In his judgment, Turner J held that at all levels, the defendant was aware that the continuing disruptions caused by local protests were capable, if not promptly resolved, of threatening the economic viability of the mining project as a whole.
Turner J was not satisfied that those in positions of power in the defendant's organisation were pursuing a policy intending that the SLP should deploy excessive force against the local population. He found that the defendant exercised no supervision nor control over the SLP.
Individual employees did not give directions to the police and the responses of the police to the incidents which they were called upon to deal with were operationally entirely of the SLP's own choosing.
Whilst there is no dispute that the defendant would be vicariously liable for the acts of its employees, carried out in attempts to respond to the challenges generated by unrest, even if such acts were seriously criminal, Turner J concluded that the claimants had not made out that the employees against whom such allegations had been raised were themselves guilty of free standing tortious conduct.

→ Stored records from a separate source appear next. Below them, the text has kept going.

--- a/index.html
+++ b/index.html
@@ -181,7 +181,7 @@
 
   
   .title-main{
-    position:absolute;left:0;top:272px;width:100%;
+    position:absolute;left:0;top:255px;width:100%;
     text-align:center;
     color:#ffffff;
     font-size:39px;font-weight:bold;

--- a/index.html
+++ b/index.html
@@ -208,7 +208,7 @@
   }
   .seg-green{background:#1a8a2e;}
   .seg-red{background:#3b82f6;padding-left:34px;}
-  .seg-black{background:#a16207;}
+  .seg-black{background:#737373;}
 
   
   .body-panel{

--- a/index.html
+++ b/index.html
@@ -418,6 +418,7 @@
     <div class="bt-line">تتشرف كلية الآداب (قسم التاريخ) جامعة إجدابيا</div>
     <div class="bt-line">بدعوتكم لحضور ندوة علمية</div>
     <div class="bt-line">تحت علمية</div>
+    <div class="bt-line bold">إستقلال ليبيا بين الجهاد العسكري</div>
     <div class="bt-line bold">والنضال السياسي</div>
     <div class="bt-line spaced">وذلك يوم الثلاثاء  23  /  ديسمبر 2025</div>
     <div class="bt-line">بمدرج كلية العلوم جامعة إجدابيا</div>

The contention that the defendant was vicariously liable for the torts of the SLP was held to be unsustainable. Save for the six officers permanently stationed at the mine, in respect of whom there is no evidence of wrongdoing, the officers involved were performing duties which extended far beyond the narrow parameters of the business activity of the defendant. Effectively the police were discharging a public duty in responding to the criminal conduct of protesters, and the defendant did not exercise any significant degree of control over the SLP. Turner J was not satisfied that the defendant intended the police to act tortiously at any stage.
Payments to the Police
The claimants contended that payments which the defendant made to the SLP were unlawful.

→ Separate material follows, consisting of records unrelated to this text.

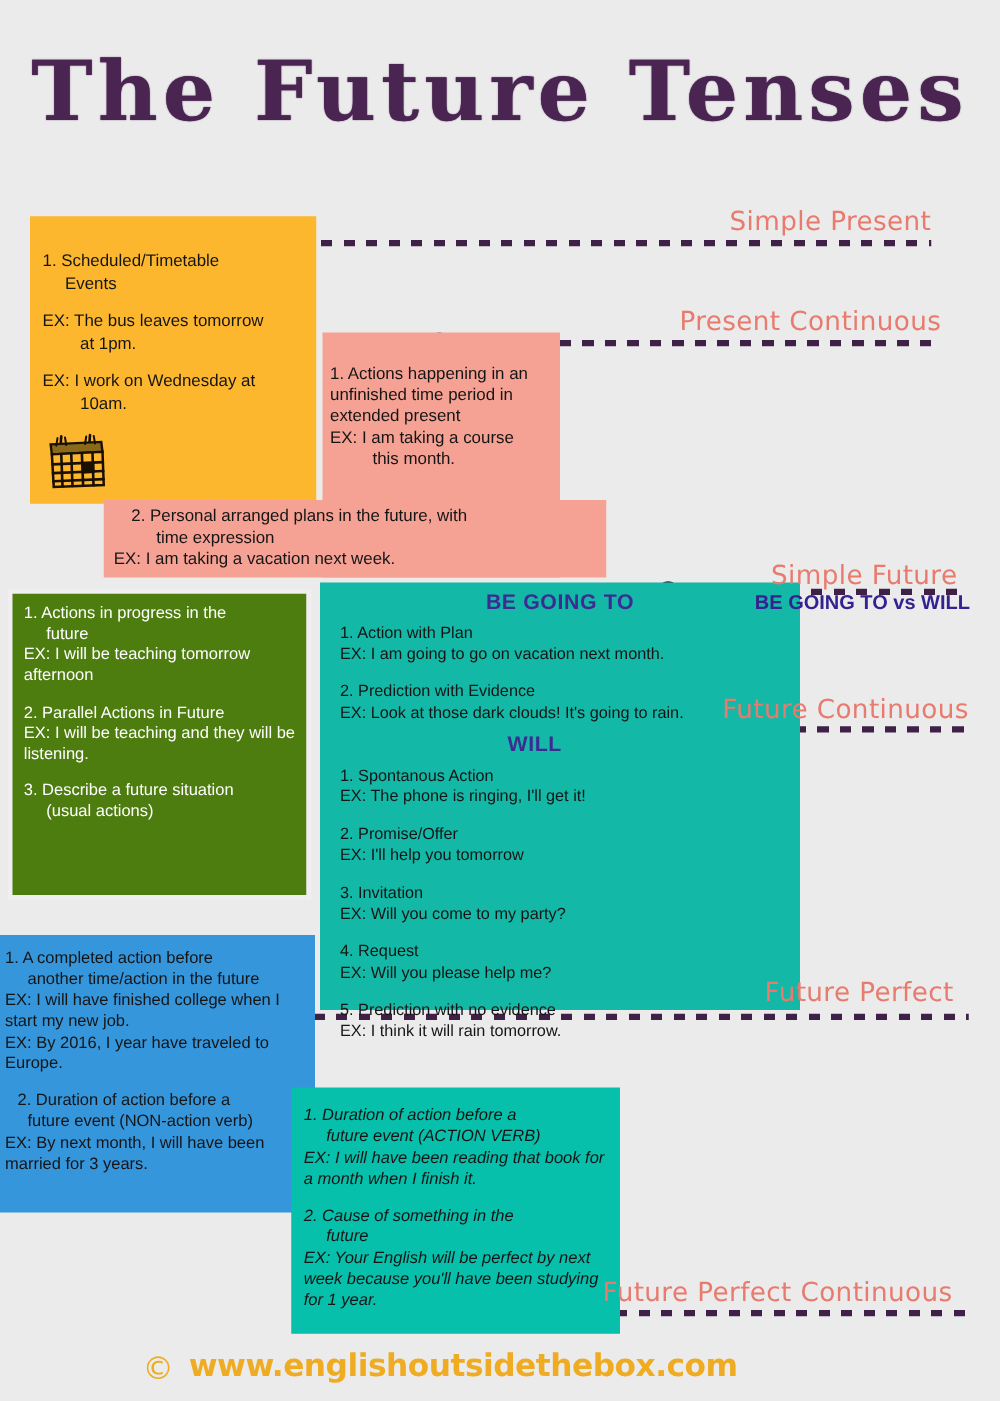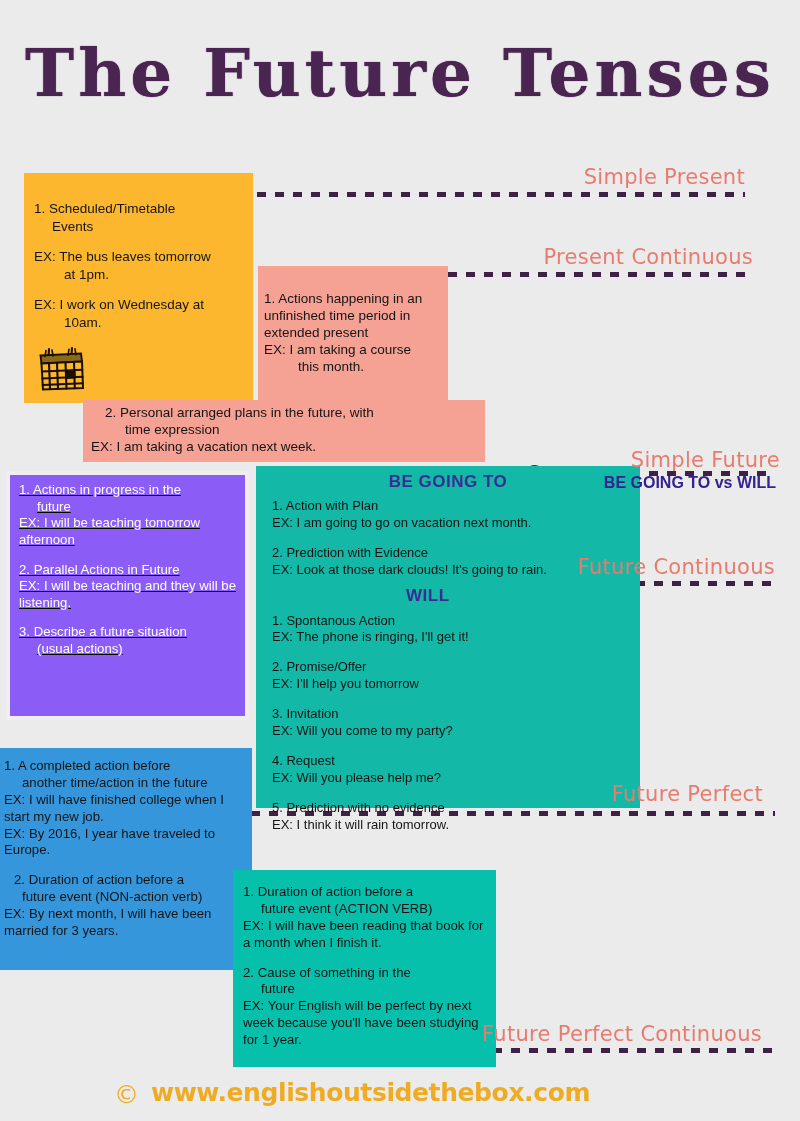--- a/index.html
+++ b/index.html
@@ -292,7 +292,7 @@
 
   <div class="rlabel" style="right:47px;top:245px;">Present Continuous</div>
   <div class="rlabel" style="right:55px;top:165px;">Simple Present</div>
-  <div class="rlabel" style="right:20px;top:448px;">Simple Future</div>
+  <div class="rlabel" style="right:34px;top:448px;">Simple Future</div>
   <div id="label-bgw" style="right:24px;top:474px;">
     <span>BE GOING TO vs WILL</span>
   </div>

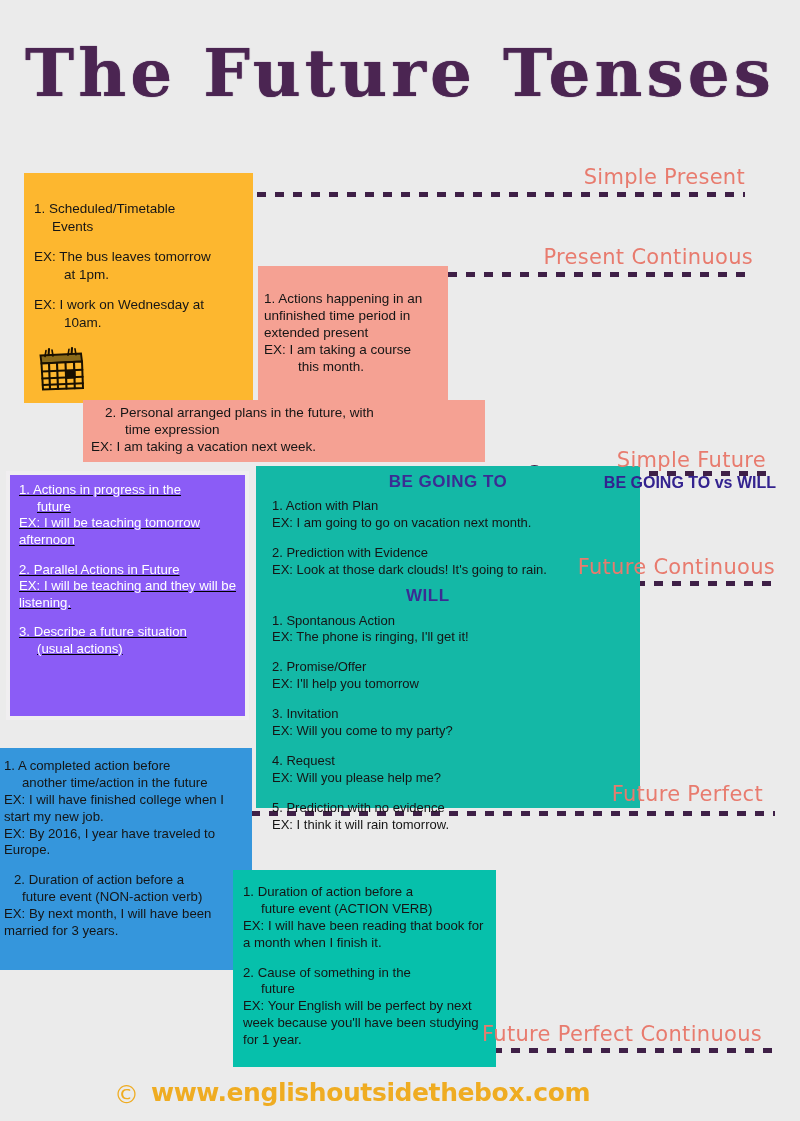--- a/index.html
+++ b/index.html
@@ -60,8 +60,8 @@
     padding:4px;
   }
   #box-future-cont .inner{
-    background:#8b5cf6;width:100%;height:100%;
-    box-sizing:border-box;padding:7px 7px 0 9px;text-decoration:underline;
+    background:#4d7c0f;width:100%;height:100%;
+    box-sizing:border-box;padding:7px 7px 0 9px;
   }
   #box-future-cont .txt{color:#ffffff;font-size:13.2px;line-height:1.26;}
 

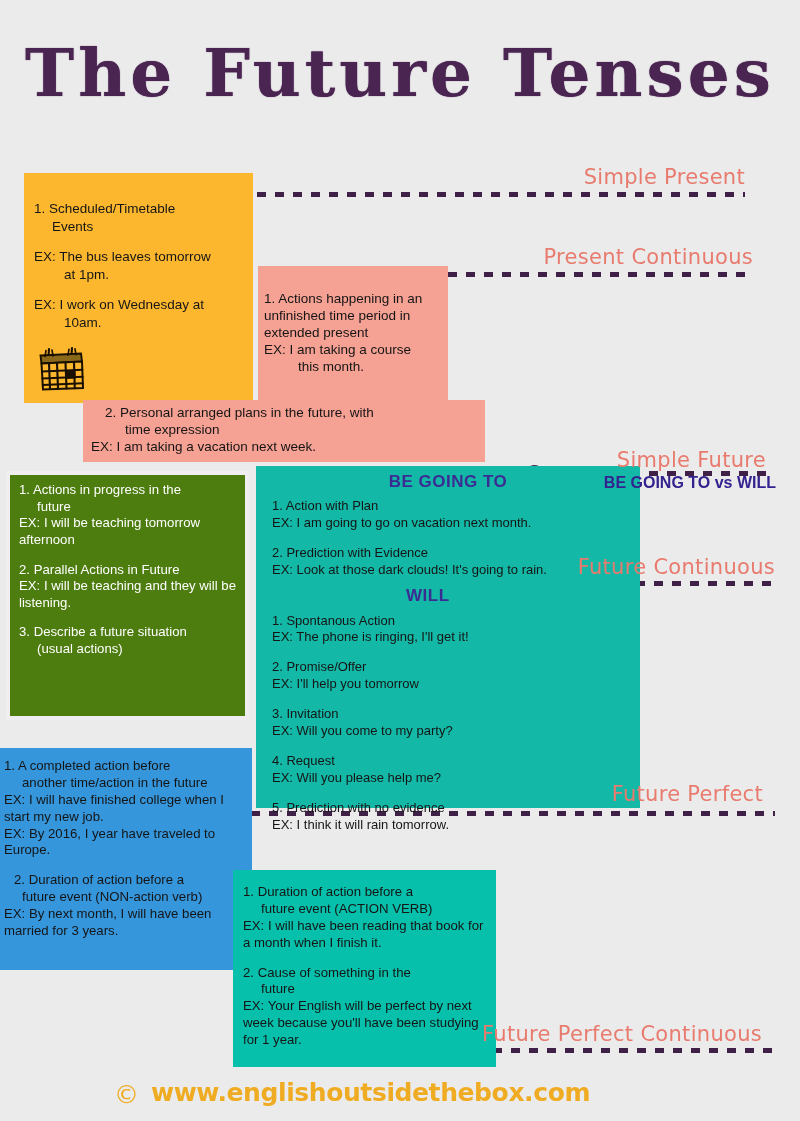--- a/index.html
+++ b/index.html
@@ -93,6 +93,7 @@
     left:233px;top:870px;width:263px;height:197px;
     background:#06c0ab;
     padding:14px 8px 0 10px;
+    font-style:italic;
   }
   #box-fpc .txt{font-size:13.2px;line-height:1.28;}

The defendant accepted that it provided support to the police. Its requirement for police involvement was not limited to times of unrest.

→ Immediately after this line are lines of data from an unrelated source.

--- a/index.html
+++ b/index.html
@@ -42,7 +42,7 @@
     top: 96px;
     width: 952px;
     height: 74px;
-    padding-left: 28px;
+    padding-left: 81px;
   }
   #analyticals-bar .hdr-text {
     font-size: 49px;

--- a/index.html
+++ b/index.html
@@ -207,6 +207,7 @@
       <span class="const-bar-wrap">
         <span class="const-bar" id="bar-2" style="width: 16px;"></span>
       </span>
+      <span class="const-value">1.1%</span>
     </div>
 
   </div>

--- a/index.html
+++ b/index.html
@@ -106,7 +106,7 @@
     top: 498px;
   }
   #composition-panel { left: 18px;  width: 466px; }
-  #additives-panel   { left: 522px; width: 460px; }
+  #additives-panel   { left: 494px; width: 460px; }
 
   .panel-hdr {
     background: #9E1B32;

Contemporaneous documentation revealed that there were major and continuing problems involving theft. The goods taken included railway tracks, sleepers and fuel.
Turner J referred to a number of common law authorities which demonstrate when it is appropriate to pay the police. The House of Lords held in Glasbrook Bros v Glamorgan County Council (1925) AC 270 that the police authority was bound to provide sufficient protection to life and property without payment. If however upon request they provided a special form of protection outside the scope of their public duty, they could lawfully agree to accept payment for it.Turner J then identified that payments had been made to the police.
There was no evidence in this case to reveal that the defendant could or did exercise an improper or decisive degree of control over the actions of the police with respect to the handling of the 2010 and 2012 incidents.
This case is significant in its treatment of the liability for third party acts. Turner J acknowledged that the defendant had indicated during trial that any action for damages should have been brought against the perpetrators of the violence, the police rather than against the defendant. Whilst it was recognised the claimants' case may fall squarely within the parameters of recognised legal territory, the consequences of the application of established principle differed from the claimants' position. Specifically in relation to the allegations of negligence, with reference to the decisions in Caparo v Dickman  2 AC 605 and Darnley v Croydon Health Services NHS Trust  3 WLR 1153, Turner J concluded that no duty of care existed between the defendant and the claimants. Where there is no duty there can be no breach and in any event, Turner J found that the defendant could not have prevented the episodes of unrest in 2010 or 2012 and ultimately the loss and damage sustained by the claimants.